Task material section start

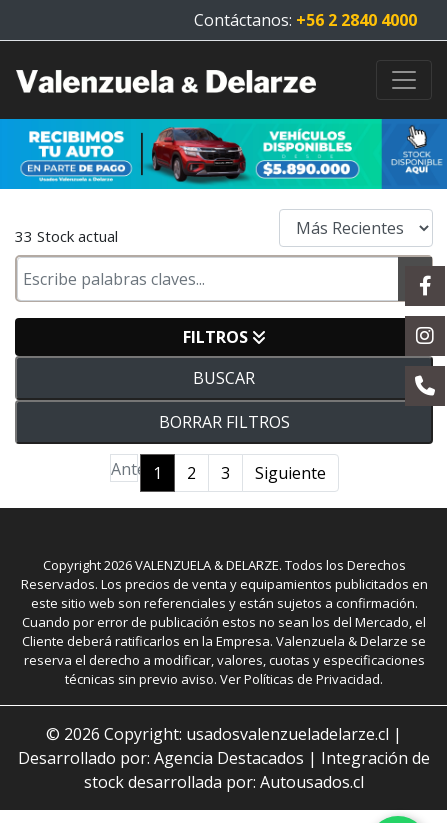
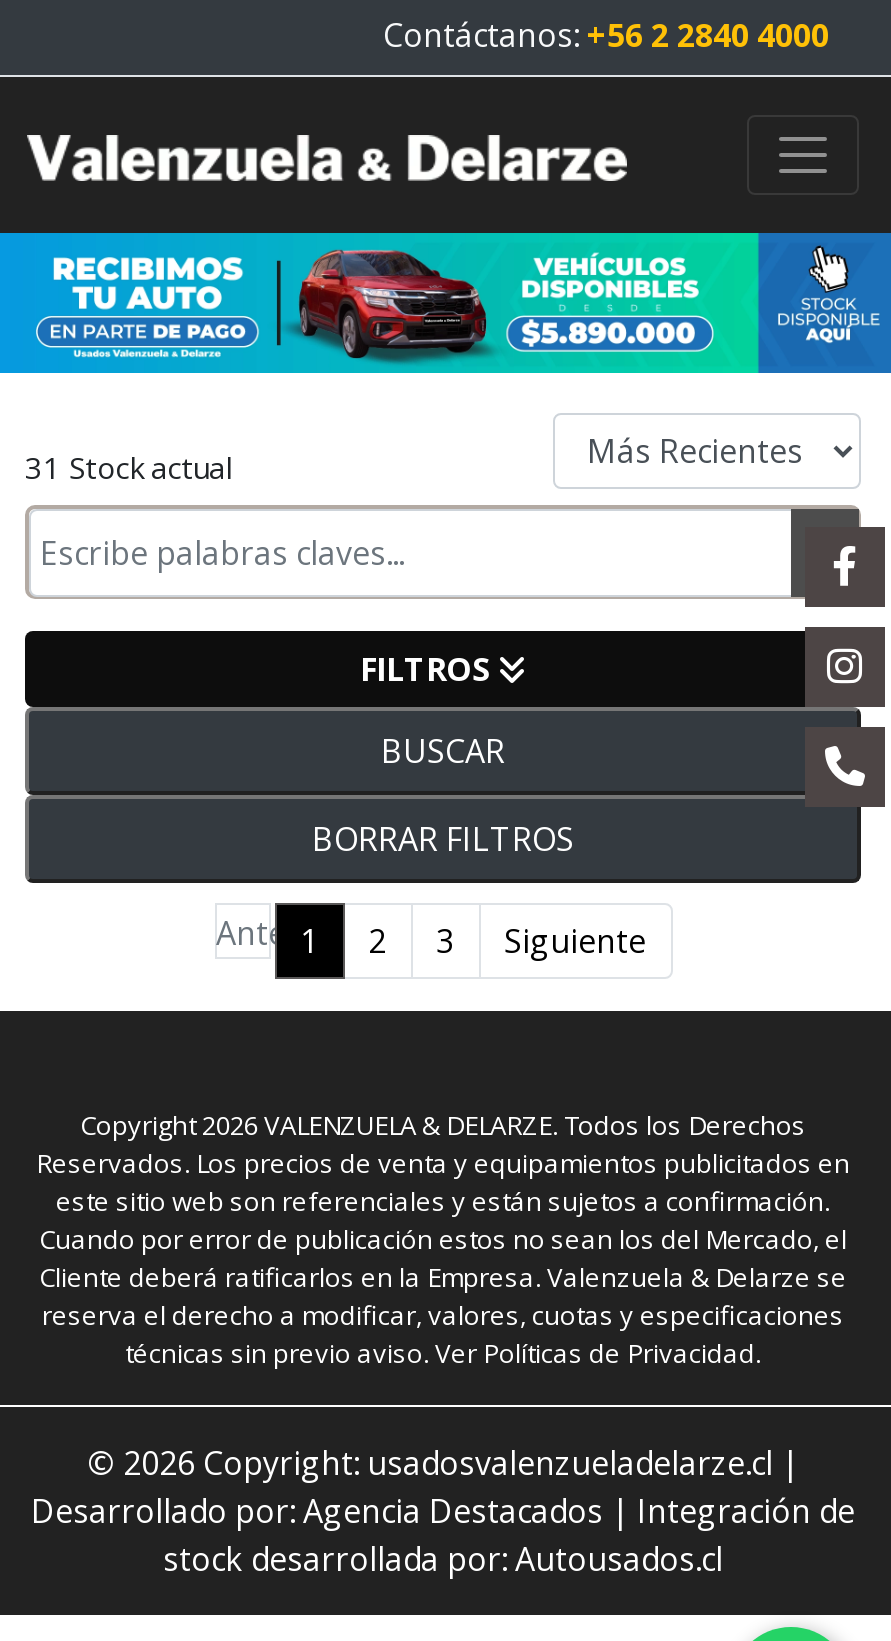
[15,226,118,246] 33 Stock actual -> [25,447,231,487] 31 Stock actual

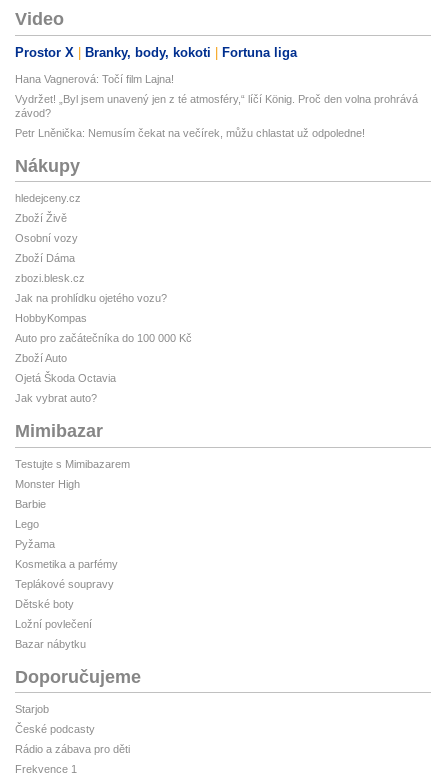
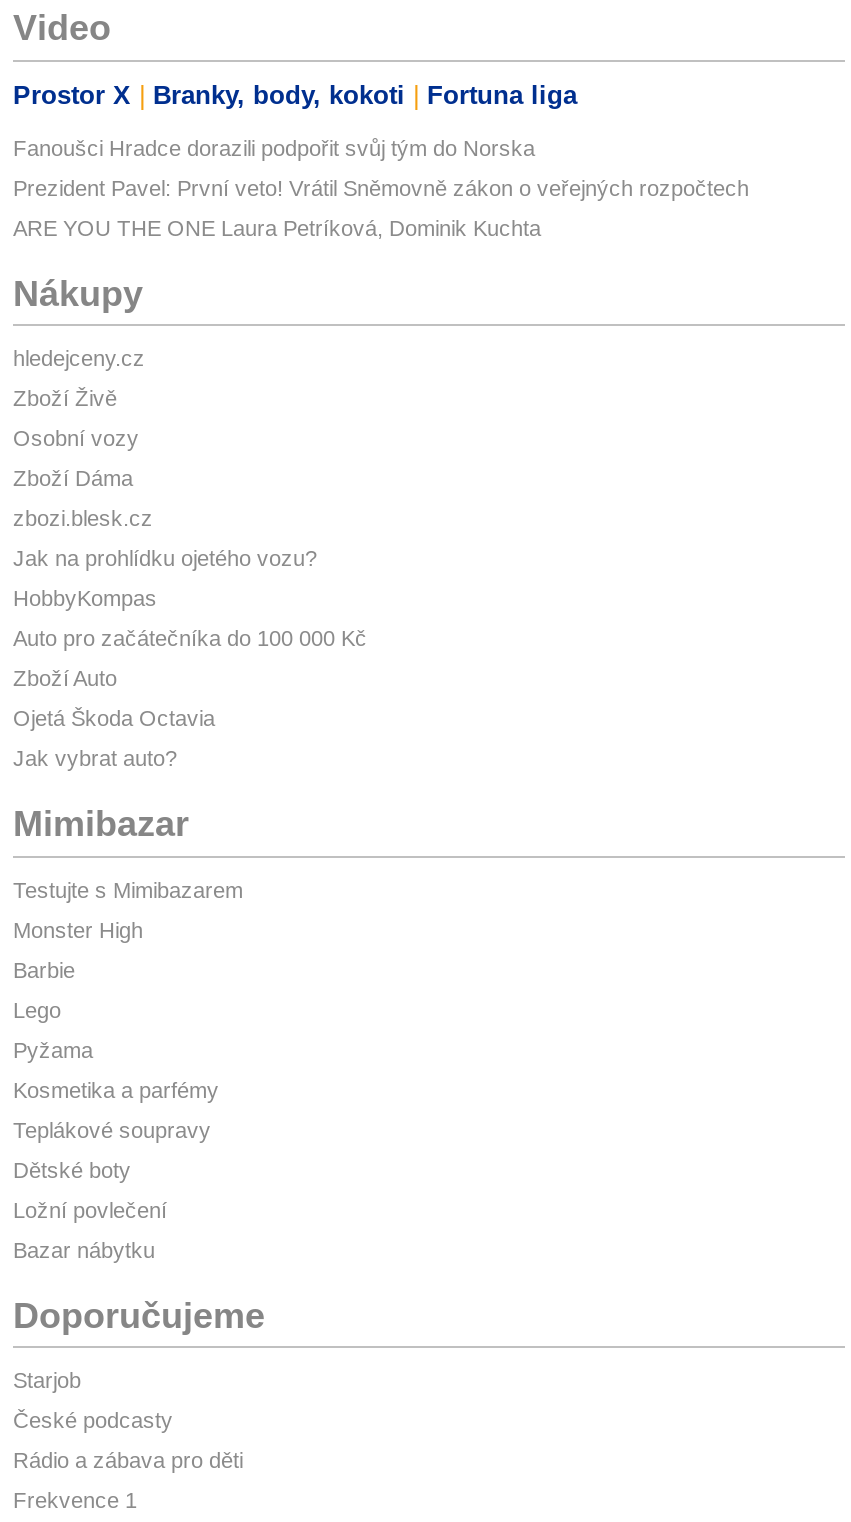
[15,73,174,85] Hana Vagnerová: Točí film Lajna! -> [13,136,535,160] Fanoušci Hradce dorazili podpořit svůj tým do Norska
[15,93,418,119] Vydržet! „Byl jsem unavený jen z té atmosféry,“ líčí König. Proč den volna prohrává | závod? -> [13,176,749,200] Prezident Pavel: První veto! Vrátil Sněmovně zákon o veřejných rozpočtech
[15,127,365,139] Petr Lněnička: Nemusím čekat na večírek, můžu chlastat už odpoledne! -> [13,216,541,240] ARE YOU THE ONE Laura Petríková, Dominik Kuchta

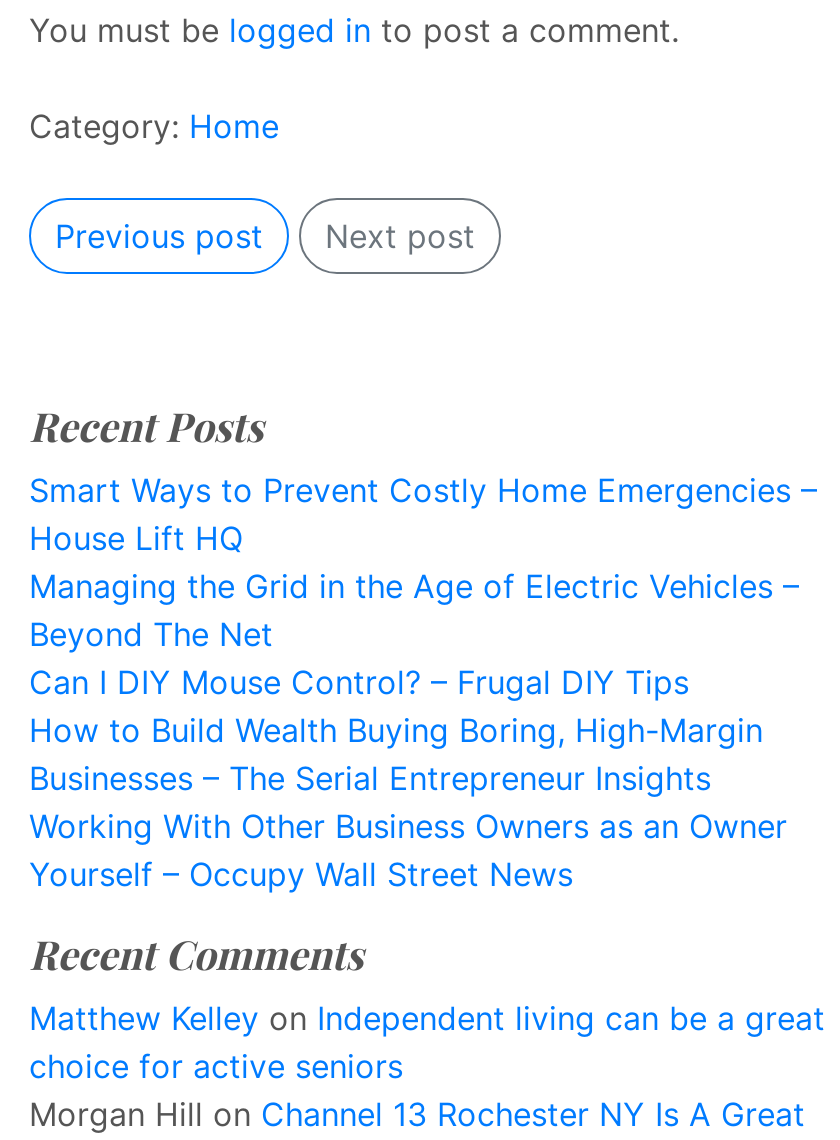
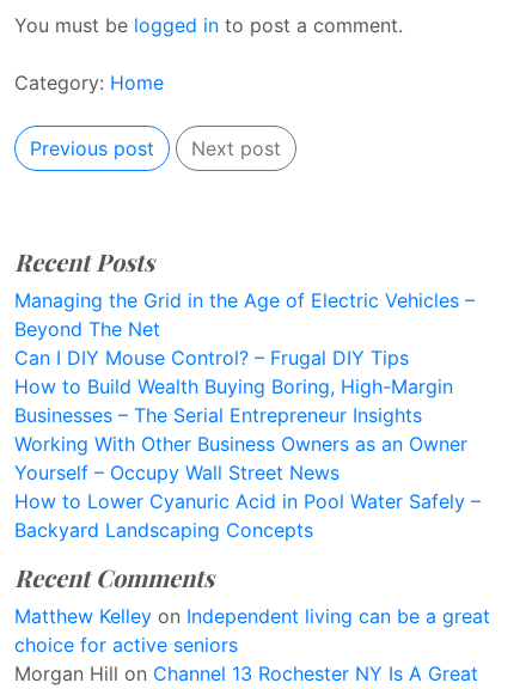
[29,470,817,558] Smart Ways to Prevent Costly Home Emergencies – | House Lift HQ -> none
moved [29,566,799,894] -> [14,288,475,484]: Managing the Grid in the Age of Electric Vehicles – | Beyond The Net | Can I DIY Mouse Control? – Frugal DIY Tips | How to Build Wealth Buying Boring, High-Margin | Businesses – The Serial Entrepreneur Insights | Working With Other Business Owners as an Owner | Yourself – Occupy Wall Street News
none -> [14,489,481,542] How to Lower Cyanuric Acid in Pool Water Safely – | Backyard Landscaping Concepts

Task material section end

> **What you are asked to do**
When a line above contains the string "none", copy that line.

> **Written answer**
[29,470,817,558] Smart Ways to Prevent Costly Home Emergencies – | House Lift HQ -> none
none -> [14,489,481,542] How to Lower Cyanuric Acid in Pool Water Safely – | Backyard Landscaping Concepts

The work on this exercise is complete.